Exercise goal
In the listing below, start your output at the line with "Spiced minced lamb: 10 -> 9" and end it after the line with "Pitta, tzatziki: none -> 6", copying every line exactly.

-- The input follows --

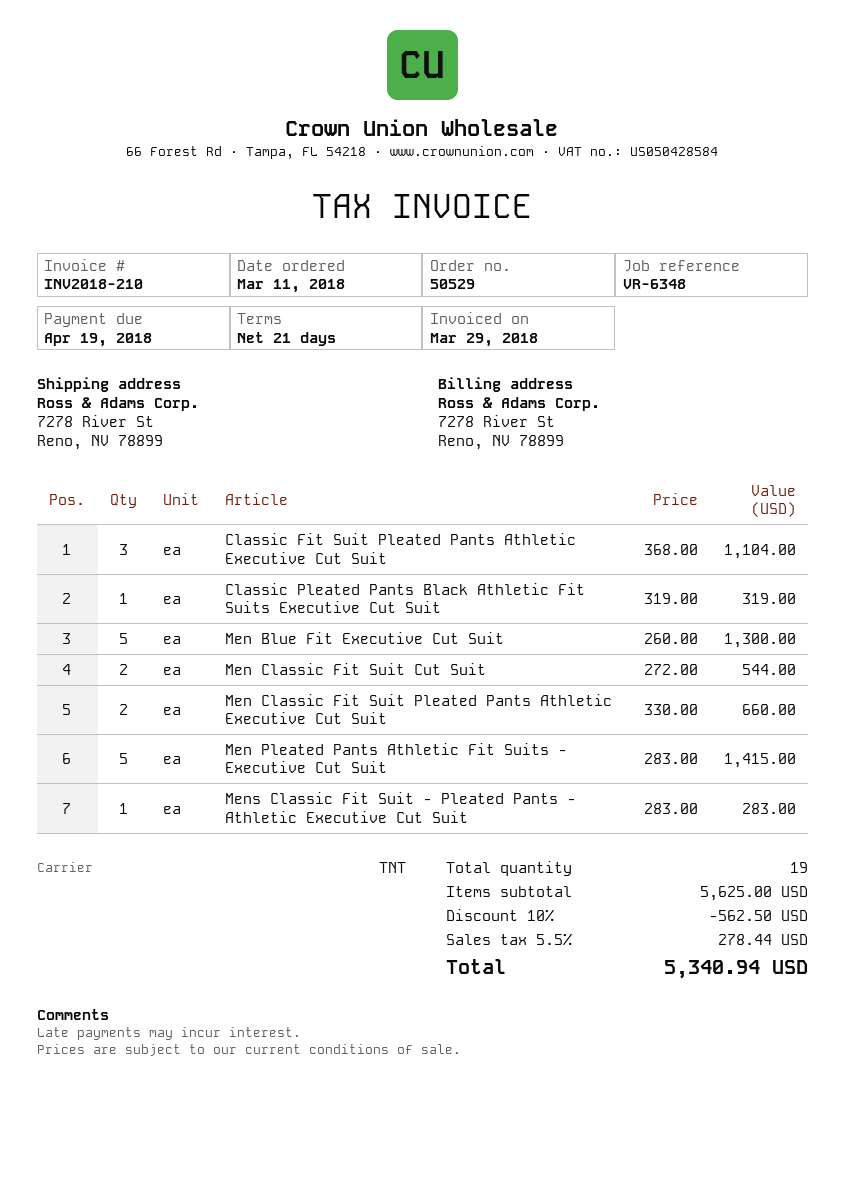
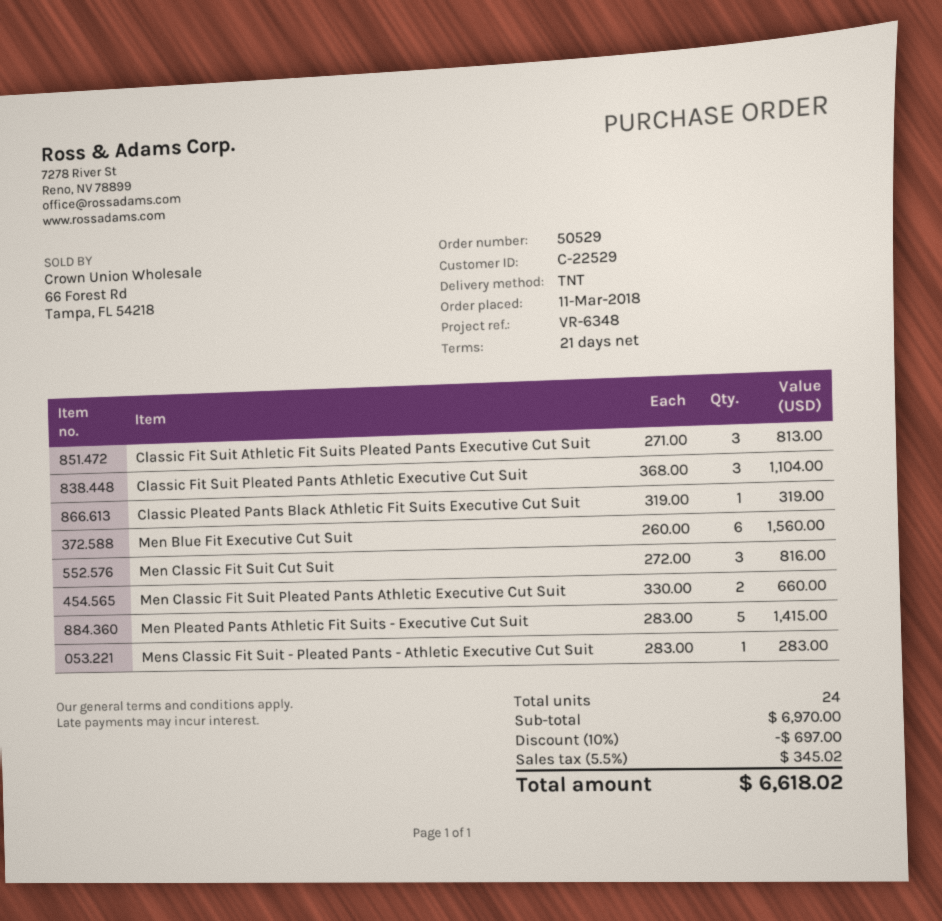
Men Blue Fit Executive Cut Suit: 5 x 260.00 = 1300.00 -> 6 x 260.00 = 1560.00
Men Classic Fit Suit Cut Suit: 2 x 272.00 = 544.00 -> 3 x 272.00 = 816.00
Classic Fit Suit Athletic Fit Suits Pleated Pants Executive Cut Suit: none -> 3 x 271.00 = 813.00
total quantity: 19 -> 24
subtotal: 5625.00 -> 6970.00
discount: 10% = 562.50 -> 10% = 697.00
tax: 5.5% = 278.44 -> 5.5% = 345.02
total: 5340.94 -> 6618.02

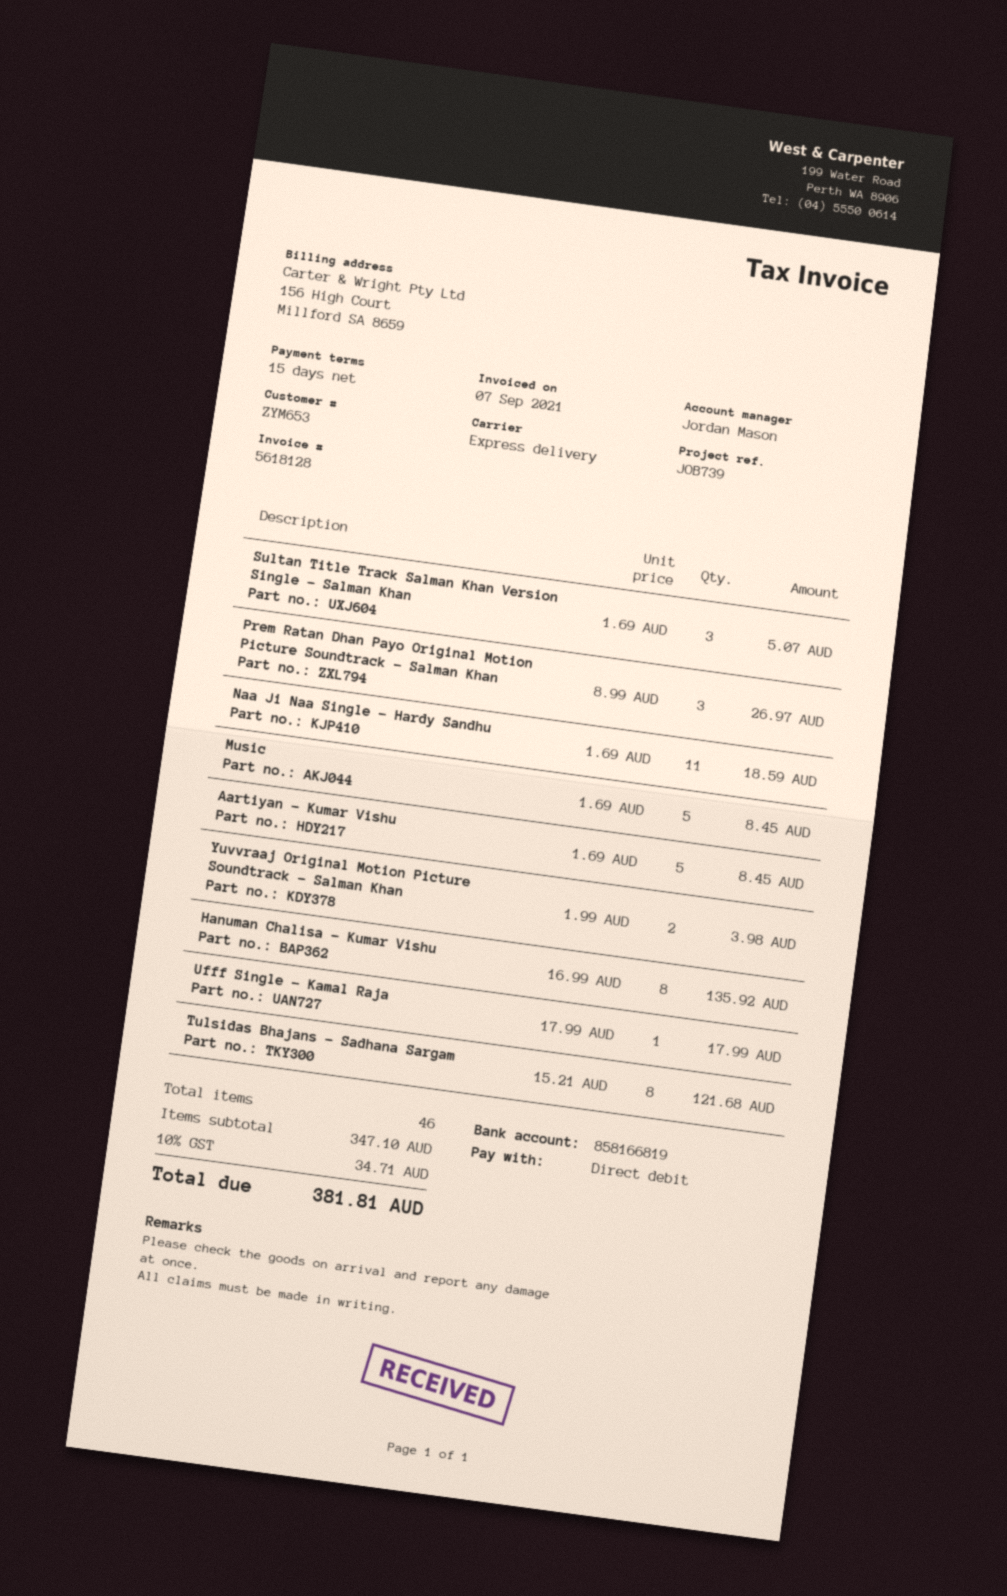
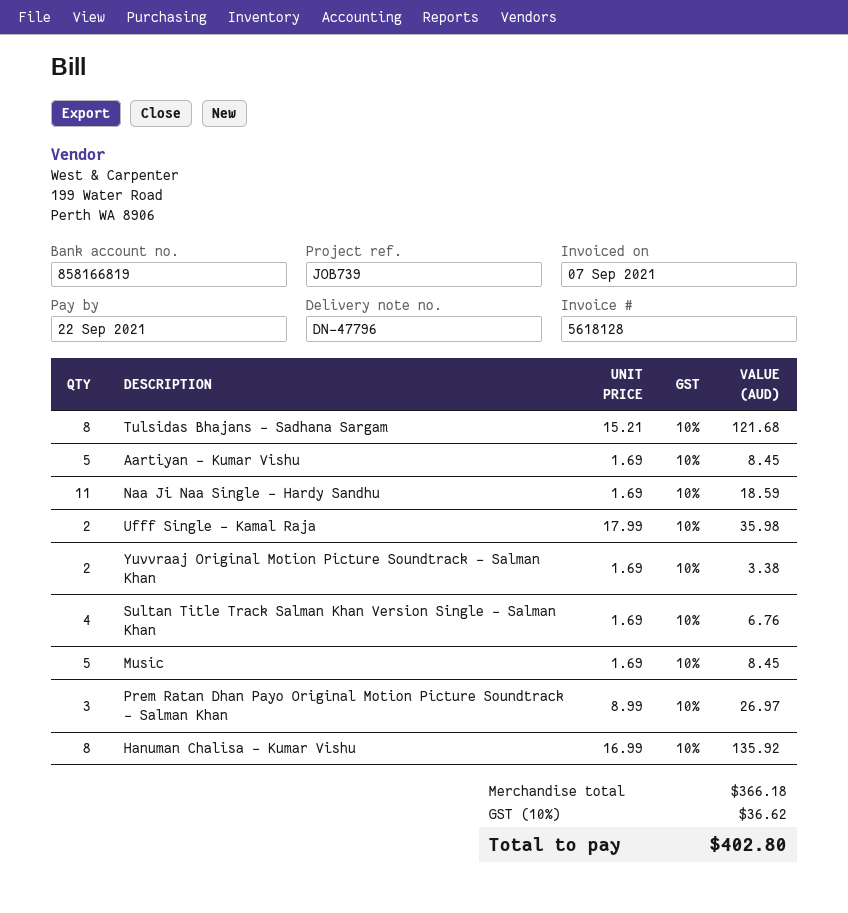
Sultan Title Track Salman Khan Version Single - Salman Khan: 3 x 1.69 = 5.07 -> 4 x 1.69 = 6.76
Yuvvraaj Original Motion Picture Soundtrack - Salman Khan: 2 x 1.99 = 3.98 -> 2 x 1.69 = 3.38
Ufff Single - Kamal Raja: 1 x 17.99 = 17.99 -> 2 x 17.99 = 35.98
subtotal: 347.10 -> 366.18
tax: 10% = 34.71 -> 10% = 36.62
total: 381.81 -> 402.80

-- The input concluded --
-- The input follows --

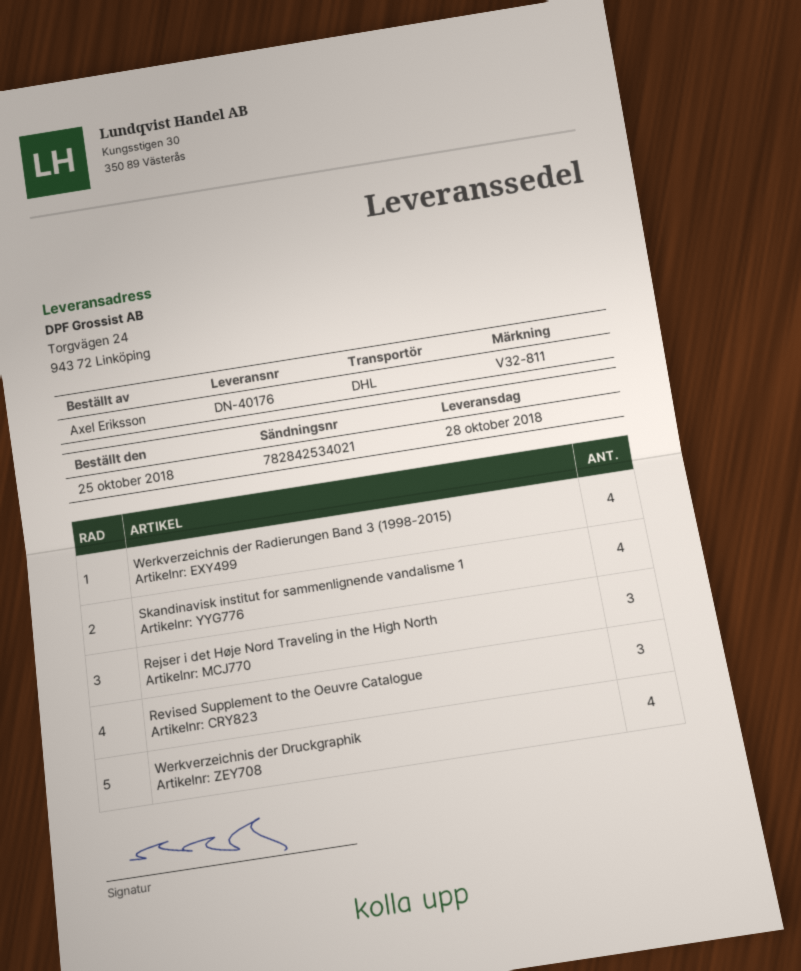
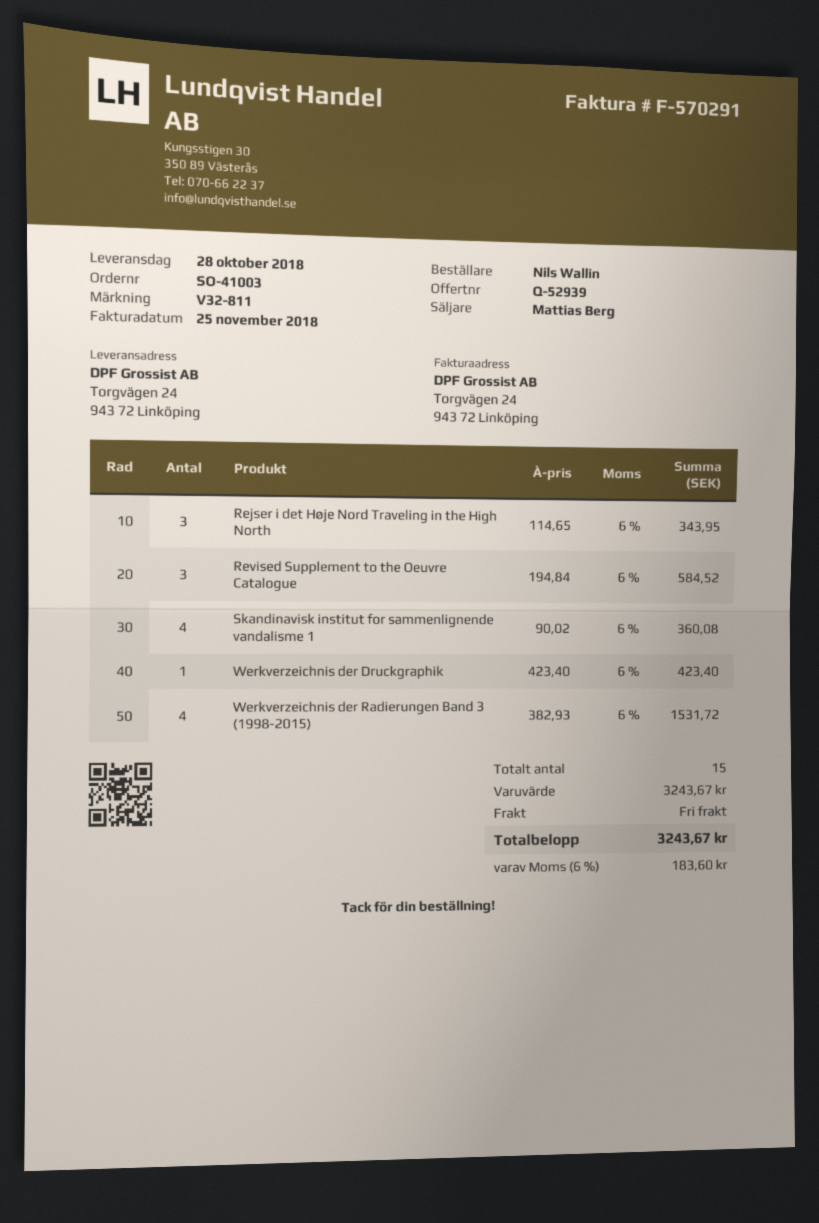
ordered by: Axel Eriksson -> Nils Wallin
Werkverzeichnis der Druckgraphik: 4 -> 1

-- The input concluded --
-- The input follows --

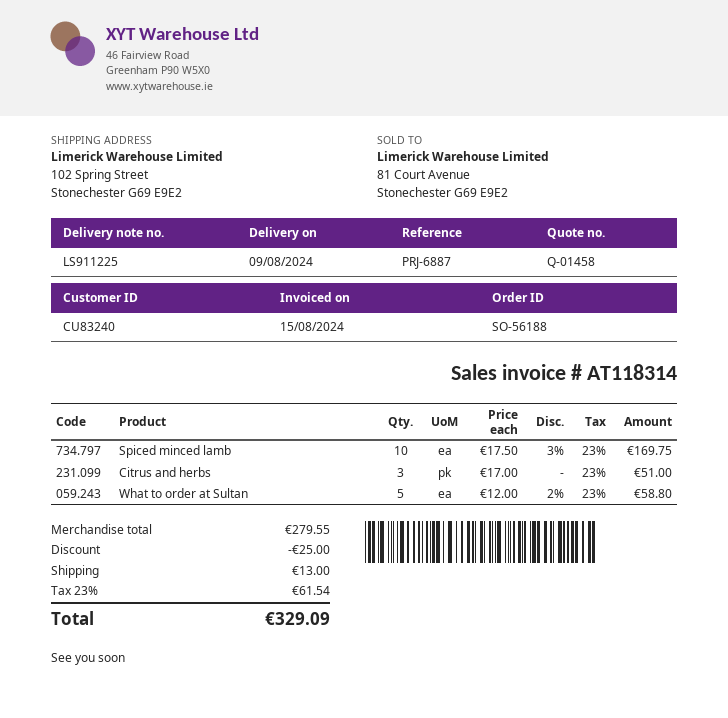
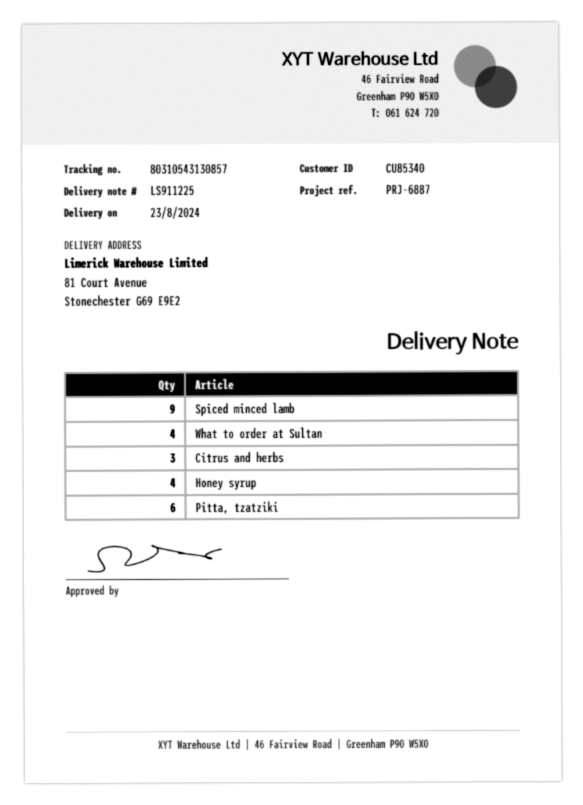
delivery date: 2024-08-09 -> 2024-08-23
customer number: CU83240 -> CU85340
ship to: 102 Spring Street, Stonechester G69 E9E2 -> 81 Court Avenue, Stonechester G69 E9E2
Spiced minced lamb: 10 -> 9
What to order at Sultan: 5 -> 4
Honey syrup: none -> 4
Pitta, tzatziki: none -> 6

-- The input concluded --

Expected answer
Spiced minced lamb: 10 -> 9
What to order at Sultan: 5 -> 4
Honey syrup: none -> 4
Pitta, tzatziki: none -> 6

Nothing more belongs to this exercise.